My Life as an Ummi

Friday, January 28, 2011

Three weeks since......

Three weeks have passed since the demise of my mother-in-law. The emptiness is felt more so as every day goes by. I miss her daily calls....her laughter....her stories which always maneges to cheer me up....I miss her so very badly.

However, I can't really show how I really feel as my sadness will cause a domino effect on Mr. Hubby. I simply can't stand to see him sad. So I have to bottle up my feelings and express them on my blog (Mr. Hubby has no clue that I have a blog ;) )....Anyways, this blog was created just as a platform for me to write what I feel....not really expecting any audience.....but to those who are reading this....thanks....

Life has basically gone back to our normal routine.

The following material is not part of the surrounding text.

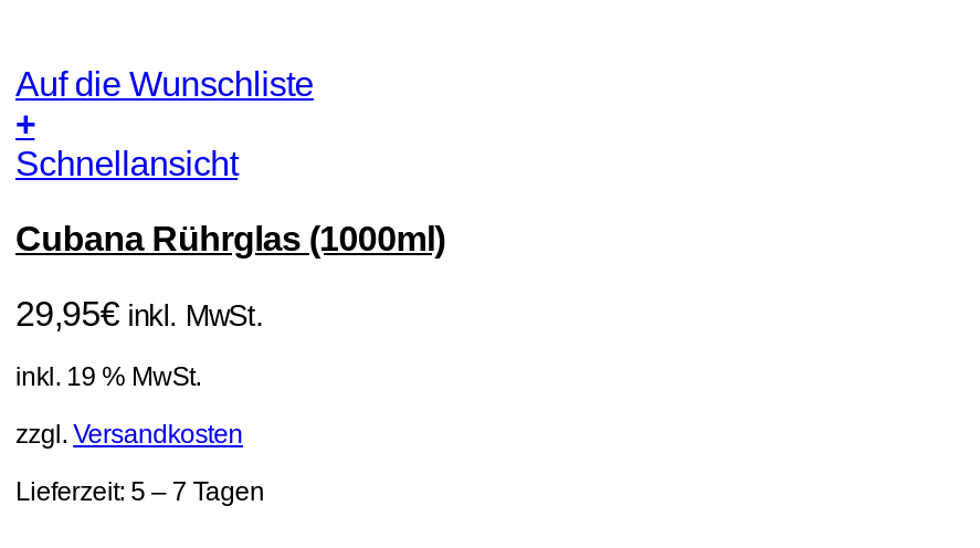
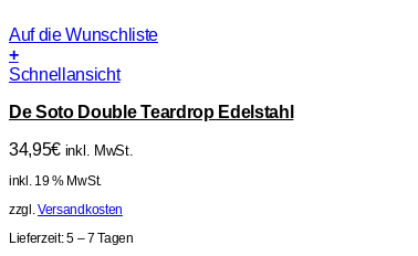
[15,221,445,258] Cubana Rührglas (1000ml) -> [9,103,294,122] De Soto Double Teardrop Edelstahl
[15,296,264,333] 29,95€ inkl. MwSt. -> [9,140,133,159] 34,95€ inkl. MwSt.

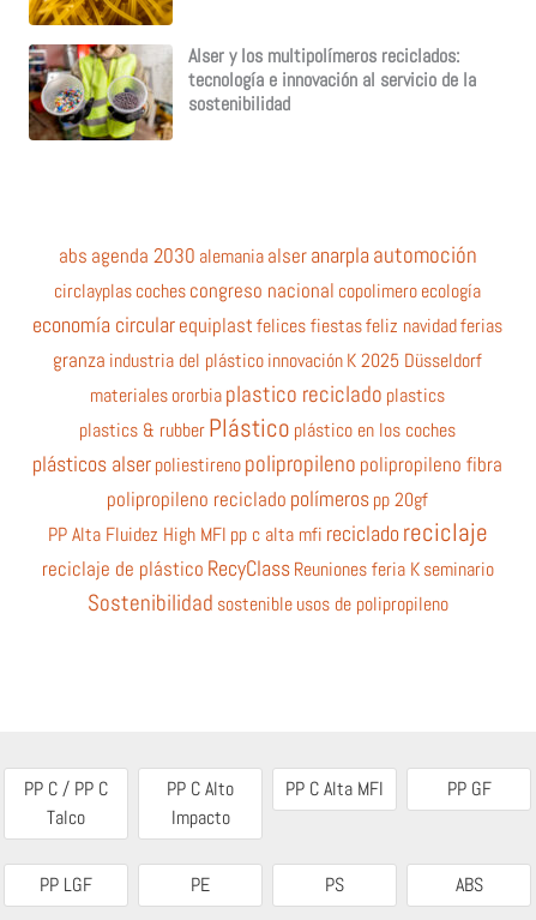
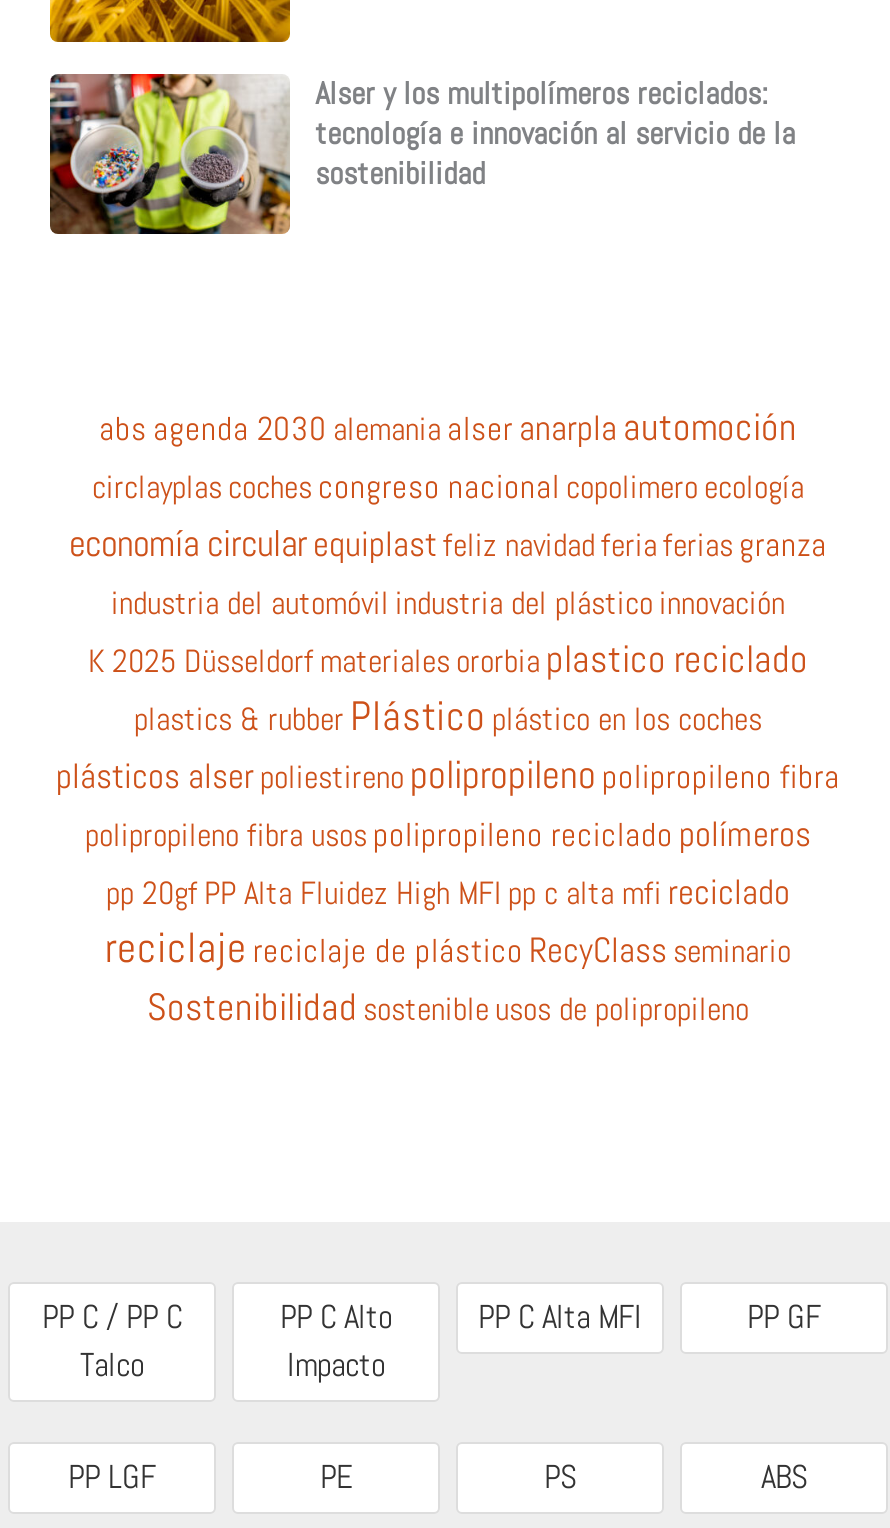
[32,311,502,410] economía circular equiplast felices fiestas feliz navidad ferias | granza industria del plástico innovación K 2025 Düsseldorf | materiales ororbia plastico reciclado plastics -> [69,519,827,683] economía circular equiplast feliz navidad feria ferias granza | industria del automóvil industria del plástico innovación | K 2025 Düsseldorf materiales ororbia plastico reciclado
[41,486,493,582] polipropileno reciclado polímeros pp 20gf | PP Alta Fluidez High MFI pp c alta mfi reciclado reciclaje | reciclaje de plástico RecyClass Reuniones feria K seminario -> [85,811,811,973] polipropileno fibra usos polipropileno reciclado polímeros | pp 20gf PP Alta Fluidez High MFI pp c alta mfi reciclado | reciclaje reciclaje de plástico RecyClass seminario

Weekends are spent in Bangi with my father and sister in law. It's just them now (plus a maid) in that big house so it's really quite lonely for them. They are planning to move back to Keramat to be near us so we are in the process of looking for a house. Not much luck at the moment.

Other than that, nothing exciting to write about. My 10th wedding anniversary has just passed on 10 January 2011.....we didn't really celebrate obviously but we did exchange gifts....an I pod for him and a watch for me.

1 comment:

  1. akak, faiz pun kengkadang nampak dia termenung, orang tak berani nak tegur. kangkadang dia kata dia rindu mama.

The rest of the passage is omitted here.